The polysaccharide, (1\longrightarrow5)-$\alpha$-D-ribofuranan, was synthesized by a cationic ring-opening polymerization of 1,4-anhydro-2,3-di-O-benzyl-$\alpha$-D-ribopyranose with the aid of boron trifluoride etherate and subsequent debenzylation. This polysaccharide catalyzed the hydrolysis of ethyl p-nitrophenyl phosphate, uridylyl(3'\longrightarrow5')uridine ammonium salt, and 4-tert-butylcatechol cyclic phosphate N-methyl pyridinium. The polymer also catalyzed the cleavage of nucleic acids (DNA and RNA).
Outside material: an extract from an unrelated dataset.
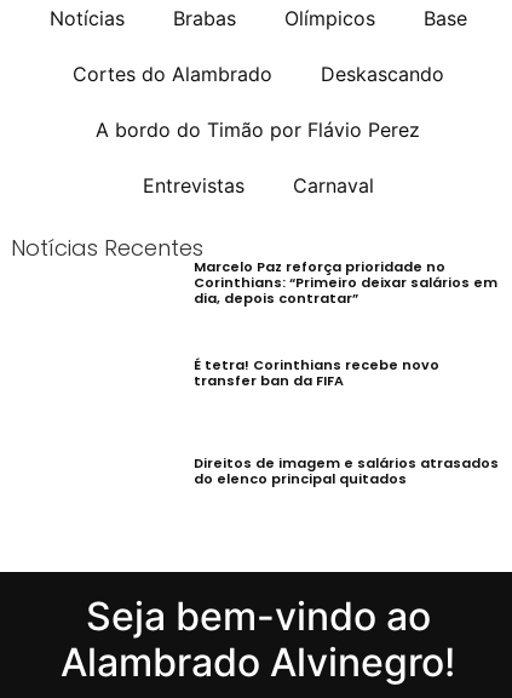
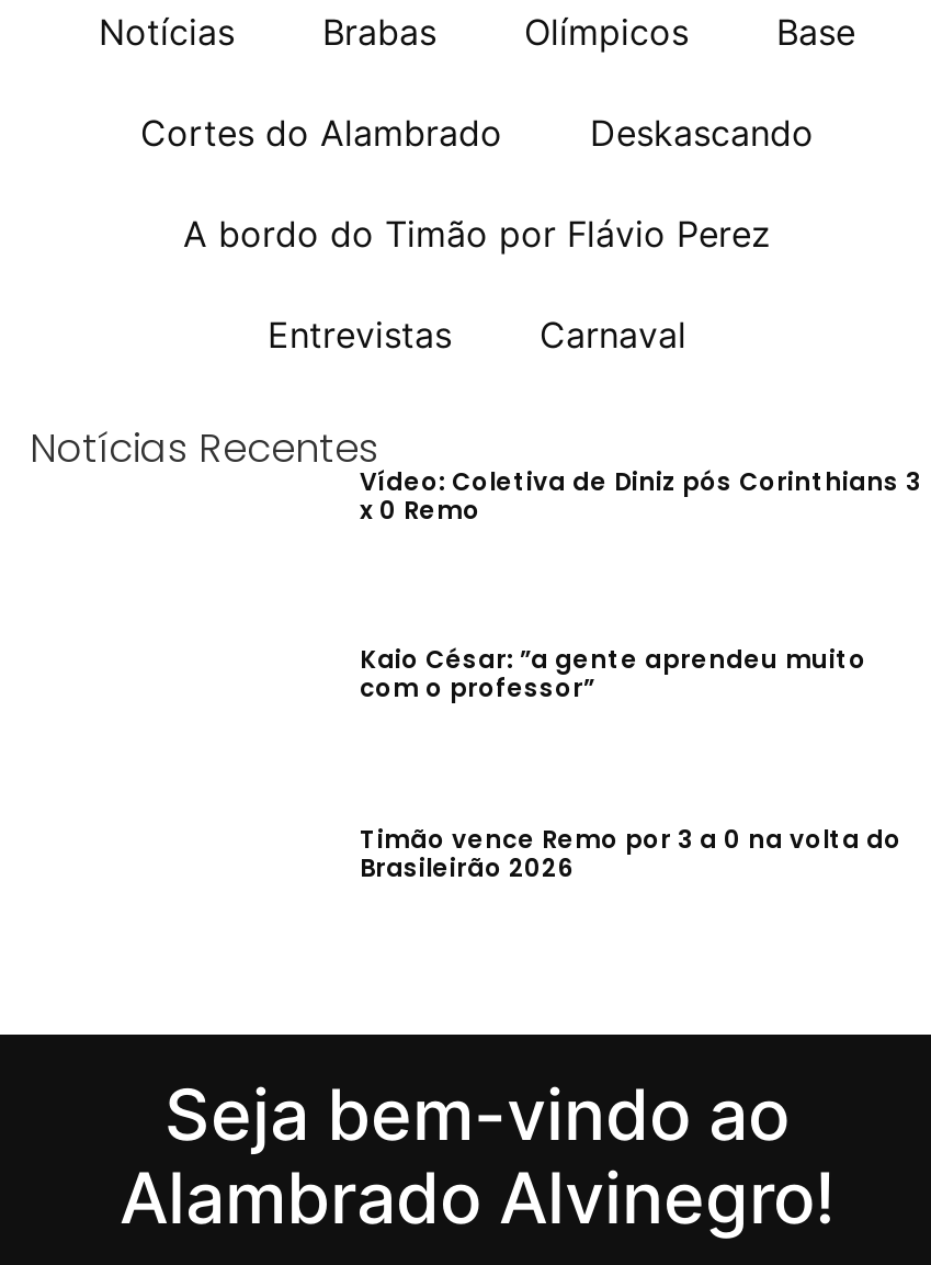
[193,257,497,308] Marcelo Paz reforça prioridade no | Corinthians: “Primeiro deixar salários em | dia, depois contratar” -> [360,464,921,527] Vídeo: Coletiva de Diniz pós Corinthians 3 | x 0 Remo
[193,355,439,390] É tetra! Corinthians recebe novo | transfer ban da FIFA -> [360,642,866,706] Kaio César: ”a gente aprendeu muito | com o professor”
[193,454,498,489] Direitos de imagem e salários atrasados | do elenco principal quitados -> [360,820,901,884] Timão vence Remo por 3 a 0 na volta do | Brasileirão 2026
The hydrolysis of ethyl p-nitrophenyl phosphate in the presence of the polymer was accelerated by 1.5 ${\times}$ 10$^3$ times relative to the uncatalyzed reaction. The catalytic activity was attributable to the vic-cis-diols of the riboses being located inside the active center that is formed by polymer chain folding; these diols form hydrogen bonds with two phosphoryl oxygen atoms of the phosphates so as to activate the phosphorus atoms to be attacked by nucleophile ($H_2O$).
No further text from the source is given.